[Saved entries]
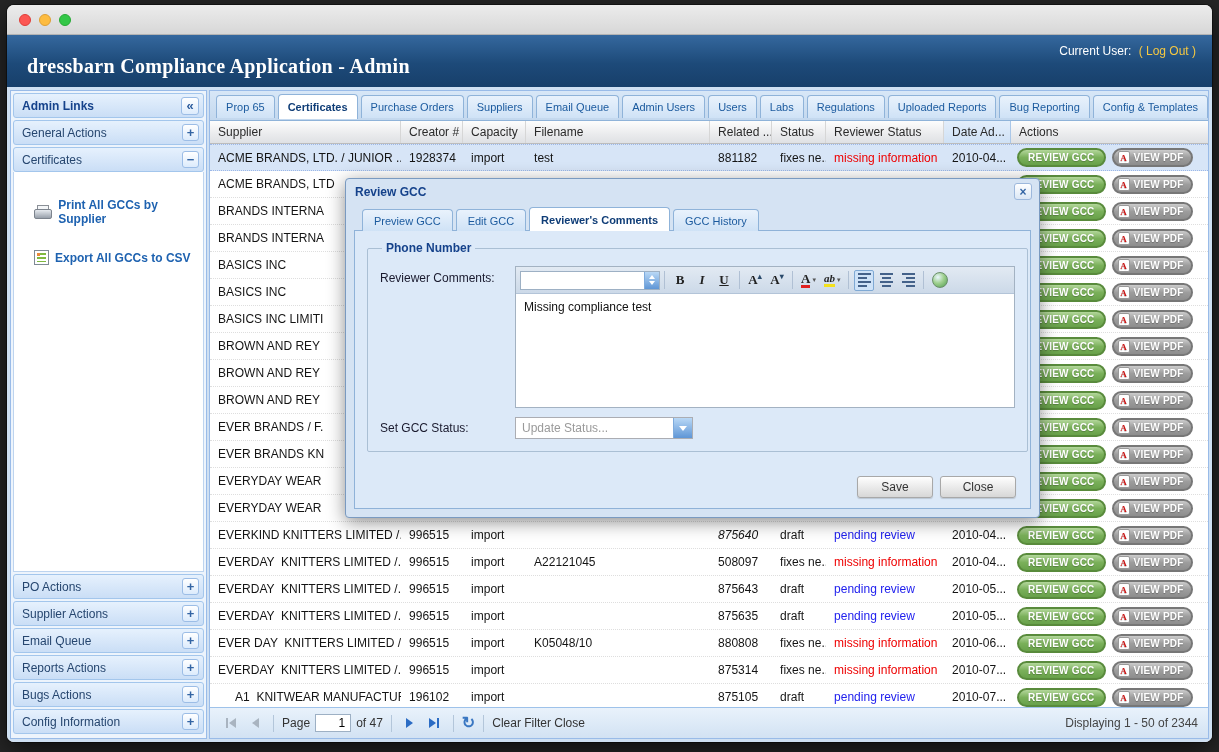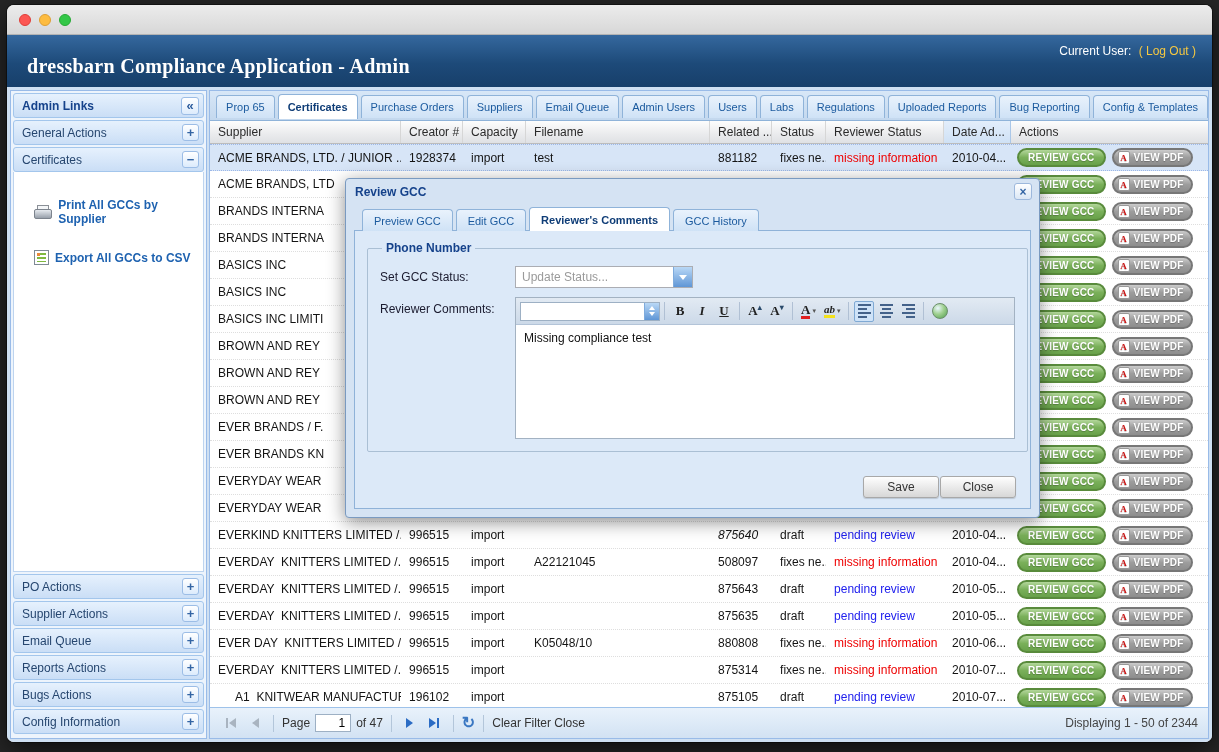--- a/index.html
+++ b/index.html
@@ -166,21 +166,21 @@
   .ed-area { display:block; width:100%; height:113px; border:0; outline:none; resize:none;
     font-family:"Liberation Sans", sans-serif; font-size:12px; color:#111; padding:6px 8px; }
 
   .notify { position:relative; margin:14px 2px 0; height:16px; }
   .notify::before { content:""; position:absolute; left:0; right:0; top:8px; height:1px; background:#aabfd4; }
   .notify-inner { position:absolute; left:12px; top:0; display:flex; align-items:center; gap:6px;
     background:#dce9f8; padding:0 5px; }
   .chk { width:13px; height:13px; background:#fff; border:1px solid #8a9cb2; border-radius:2px; cursor:pointer; }
   .notify-lbl { font-size:12px; font-weight:bold; color:#15428b; }
 
-  .m-footer { position:absolute; right:14px; bottom:10px; display:flex; gap:1px; }
+  .m-footer { position:absolute; right:14px; bottom:10px; display:flex; gap:7px; }
   .mbtn { width:76px; height:22px; font-family:"Liberation Sans", sans-serif; font-size:12px; color:#333;
     background:linear-gradient(#fefefe,#d7d7d7); border:1px solid #a8a8a8; border-radius:3px; cursor:pointer;
     box-shadow:0 1px 1px rgba(0,0,0,.15); }
 </style>
 </head>
 <body>
 
 <div class="window">
   <div class="titlebar">
     <span class="light red"></span>
@@ -610,98 +610,98 @@
     </div>
     <div class="m-tabs" id="mtabs">
         <span class="mtab">Preview GCC</span>
         <span class="mtab">Edit GCC</span>
         <span class="mtab active">Reviewer's Comments</span>
         <span class="mtab">GCC History</span>
       </div>
     <div class="m-body">
       <fieldset class="m-fs">
         <legend>Phone Number</legend>
+        <div class="m-row top">
+          <span class="m-label">Reviewer Comments:</span>
+          <div class="editor">
+            <div class="ed-toolbar" id="edtoolbar">
+                <span class="ed-fontsel">
+                  <span class="ed-spin">
+                    <i class="su"></i>
+                    <i class="sd"></i>
+                  </span>
+                </span>
+                <span class="ed-sep"></span>
+                <span class="ed-btn">
+                  <span class="g gb">B</span>
+                </span>
+                <span class="ed-btn">
+                  <span class="g gi">I</span>
+                </span>
+                <span class="ed-btn">
+                  <span class="g gu">U</span>
+                </span>
+                <span class="ed-sep"></span>
+                <span class="ed-btn">
+                  <span class="g ga">A<i class="cf">▴</i></span>
+                </span>
+                <span class="ed-btn">
+                  <span class="g ga">A<i class="cf dn">▾</i></span>
+                </span>
+                <span class="ed-sep"></span>
+                <span class="ed-btn">
+                  <span class="g gcolor">A</span>
+                  <i class="caret">▾</i>
+                </span>
+                <span class="ed-btn">
+                  <span class="g ghl">ab</span>
+                  <i class="caret">▾</i>
+                </span>
+                <span class="ed-sep"></span>
+                <span class="ed-btn active">
+                  <span class="alico al-left">
+                    <i></i>
+                    <i></i>
+                    <i></i>
+                    <i></i>
+                  </span>
+                </span>
+                <span class="ed-btn">
+                  <span class="alico al-center">
+                    <i></i>
+                    <i></i>
+                    <i></i>
+                    <i></i>
+                  </span>
+                </span>
+                <span class="ed-btn">
+                  <span class="alico al-right">
+                    <i></i>
+                    <i></i>
+                    <i></i>
+                    <i></i>
+                  </span>
+                </span>
+                <span class="ed-sep"></span>
+                <span class="ed-btn">
+                  <span class="globe"></span>
+                </span>
+              </div>
+            <textarea class="ed-area" style="">Missing compliance test</textarea>
+          </div>
+        </div>
         <div class="m-row">
           <span class="m-label">Set GCC Status:</span>
           <span class="m-select">
             <span class="m-sel-text">Update Status...</span>
             <span class="m-sel-arrow">
                 <i></i>
               </span>
           </span>
         </div>
-        <div class="m-row top">
-          <span class="m-label">Reviewer Comments:</span>
-          <div class="editor">
-            <div class="ed-toolbar" id="edtoolbar">
-                <span class="ed-fontsel">
-                  <span class="ed-spin">
-                    <i class="su"></i>
-                    <i class="sd"></i>
-                  </span>
-                </span>
-                <span class="ed-sep"></span>
-                <span class="ed-btn">
-                  <span class="g gb">B</span>
-                </span>
-                <span class="ed-btn">
-                  <span class="g gi">I</span>
-                </span>
-                <span class="ed-btn">
-                  <span class="g gu">U</span>
-                </span>
-                <span class="ed-sep"></span>
-                <span class="ed-btn">
-                  <span class="g ga">A<i class="cf">▴</i></span>
-                </span>
-                <span class="ed-btn">
-                  <span class="g ga">A<i class="cf dn">▾</i></span>
-                </span>
-                <span class="ed-sep"></span>
-                <span class="ed-btn">
-                  <span class="g gcolor">A</span>
-                  <i class="caret">▾</i>
-                </span>
-                <span class="ed-btn">
-                  <span class="g ghl">ab</span>
-                  <i class="caret">▾</i>
-                </span>
-                <span class="ed-sep"></span>
-                <span class="ed-btn active">
-                  <span class="alico al-left">
-                    <i></i>
-                    <i></i>
-                    <i></i>
-                    <i></i>
-                  </span>
-                </span>
-                <span class="ed-btn">
-                  <span class="alico al-center">
-                    <i></i>
-                    <i></i>
-                    <i></i>
-                    <i></i>
-                  </span>
-                </span>
-                <span class="ed-btn">
-                  <span class="alico al-right">
-                    <i></i>
-                    <i></i>
-                    <i></i>
-                    <i></i>
-                  </span>
-                </span>
-                <span class="ed-sep"></span>
-                <span class="ed-btn">
-                  <span class="globe"></span>
-                </span>
-              </div>
-            <textarea class="ed-area" style="">Missing compliance test</textarea>
-          </div>
-        </div>
       </fieldset>
       <div class="m-footer">
         <button class="mbtn">Save</button>
         <button class="mbtn">Close</button>
       </div>
     </div>
   </div>
 </div>
 
 </body></html>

> _THE PROBLEM_
What's needed is an exact retyping of the records, pictures excluded.

> _RESPONSE AREA_
--- a/index.html
+++ b/index.html
@@ -166,21 +166,21 @@
   .ed-area { display:block; width:100%; height:113px; border:0; outline:none; resize:none;
     font-family:"Liberation Sans", sans-serif; font-size:12px; color:#111; padding:6px 8px; }
 
   .notify { position:relative; margin:14px 2px 0; height:16px; }
   .notify::before { content:""; position:absolute; left:0; right:0; top:8px; height:1px; background:#aabfd4; }
   .notify-inner { position:absolute; left:12px; top:0; display:flex; align-items:center; gap:6px;
     background:#dce9f8; padding:0 5px; }
   .chk { width:13px; height:13px; background:#fff; border:1px solid #8a9cb2; border-radius:2px; cursor:pointer; }
   .notify-lbl { font-size:12px; font-weight:bold; color:#15428b; }
 
-  .m-footer { position:absolute; right:14px; bottom:10px; display:flex; gap:1px; }
+  .m-footer { position:absolute; right:14px; bottom:10px; display:flex; gap:7px; }
   .mbtn { width:76px; height:22px; font-family:"Liberation Sans", sans-serif; font-size:12px; color:#333;
     background:linear-gradient(#fefefe,#d7d7d7); border:1px solid #a8a8a8; border-radius:3px; cursor:pointer;
     box-shadow:0 1px 1px rgba(0,0,0,.15); }
 </style>
 </head>
 <body>
 
 <div class="window">
   <div class="titlebar">
     <span class="light red"></span>
@@ -610,98 +610,98 @@
     </div>
     <div class="m-tabs" id="mtabs">
         <span class="mtab">Preview GCC</span>
         <span class="mtab">Edit GCC</span>
         <span class="mtab active">Reviewer's Comments</span>
         <span class="mtab">GCC History</span>
       </div>
     <div class="m-body">
       <fieldset class="m-fs">
         <legend>Phone Number</legend>
+        <div class="m-row top">
+          <span class="m-label">Reviewer Comments:</span>
+          <div class="editor">
+            <div class="ed-toolbar" id="edtoolbar">
+                <span class="ed-fontsel">
+                  <span class="ed-spin">
+                    <i class="su"></i>
+                    <i class="sd"></i>
+                  </span>
+                </span>
+                <span class="ed-sep"></span>
+                <span class="ed-btn">
+                  <span class="g gb">B</span>
+                </span>
+                <span class="ed-btn">
+                  <span class="g gi">I</span>
+                </span>
+                <span class="ed-btn">
+                  <span class="g gu">U</span>
+                </span>
+                <span class="ed-sep"></span>
+                <span class="ed-btn">
+                  <span class="g ga">A<i class="cf">▴</i></span>
+                </span>
+                <span class="ed-btn">
+                  <span class="g ga">A<i class="cf dn">▾</i></span>
+                </span>
+                <span class="ed-sep"></span>
+                <span class="ed-btn">
+                  <span class="g gcolor">A</span>
+                  <i class="caret">▾</i>
+                </span>
+                <span class="ed-btn">
+                  <span class="g ghl">ab</span>
+                  <i class="caret">▾</i>
+                </span>
+                <span class="ed-sep"></span>
+                <span class="ed-btn active">
+                  <span class="alico al-left">
+                    <i></i>
+                    <i></i>
+                    <i></i>
+                    <i></i>
+                  </span>
+                </span>
+                <span class="ed-btn">
+                  <span class="alico al-center">
+                    <i></i>
+                    <i></i>
+                    <i></i>
+                    <i></i>
+                  </span>
+                </span>
+                <span class="ed-btn">
+                  <span class="alico al-right">
+                    <i></i>
+                    <i></i>
+                    <i></i>
+                    <i></i>
+                  </span>
+                </span>
+                <span class="ed-sep"></span>
+                <span class="ed-btn">
+                  <span class="globe"></span>
+                </span>
+              </div>
+            <textarea class="ed-area" style="">Missing compliance test</textarea>
+          </div>
+        </div>
         <div class="m-row">
           <span class="m-label">Set GCC Status:</span>
           <span class="m-select">
             <span class="m-sel-text">Update Status...</span>
             <span class="m-sel-arrow">
                 <i></i>
               </span>
           </span>
         </div>
-        <div class="m-row top">
-          <span class="m-label">Reviewer Comments:</span>
-          <div class="editor">
-            <div class="ed-toolbar" id="edtoolbar">
-                <span class="ed-fontsel">
-                  <span class="ed-spin">
-                    <i class="su"></i>
-                    <i class="sd"></i>
-                  </span>
-                </span>
-                <span class="ed-sep"></span>
-                <span class="ed-btn">
-                  <span class="g gb">B</span>
-                </span>
-                <span class="ed-btn">
-                  <span class="g gi">I</span>
-                </span>
-                <span class="ed-btn">
-                  <span class="g gu">U</span>
-                </span>
-                <span class="ed-sep"></span>
-                <span class="ed-btn">
-                  <span class="g ga">A<i class="cf">▴</i></span>
-                </span>
-                <span class="ed-btn">
-                  <span class="g ga">A<i class="cf dn">▾</i></span>
-                </span>
-                <span class="ed-sep"></span>
-                <span class="ed-btn">
-                  <span class="g gcolor">A</span>
-                  <i class="caret">▾</i>
-                </span>
-                <span class="ed-btn">
-                  <span class="g ghl">ab</span>
-                  <i class="caret">▾</i>
-                </span>
-                <span class="ed-sep"></span>
-                <span class="ed-btn active">
-                  <span class="alico al-left">
-                    <i></i>
-                    <i></i>
-                    <i></i>
-                    <i></i>
-                  </span>
-                </span>
-                <span class="ed-btn">
-                  <span class="alico al-center">
-                    <i></i>
-                    <i></i>
-                    <i></i>
-                    <i></i>
-                  </span>
-                </span>
-                <span class="ed-btn">
-                  <span class="alico al-right">
-                    <i></i>
-                    <i></i>
-                    <i></i>
-                    <i></i>
-                  </span>
-                </span>
-                <span class="ed-sep"></span>
-                <span class="ed-btn">
-                  <span class="globe"></span>
-                </span>
-              </div>
-            <textarea class="ed-area" style="">Missing compliance test</textarea>
-          </div>
-        </div>
       </fieldset>
       <div class="m-footer">
         <button class="mbtn">Save</button>
         <button class="mbtn">Close</button>
       </div>
     </div>
   </div>
 </div>
 
 </body></html>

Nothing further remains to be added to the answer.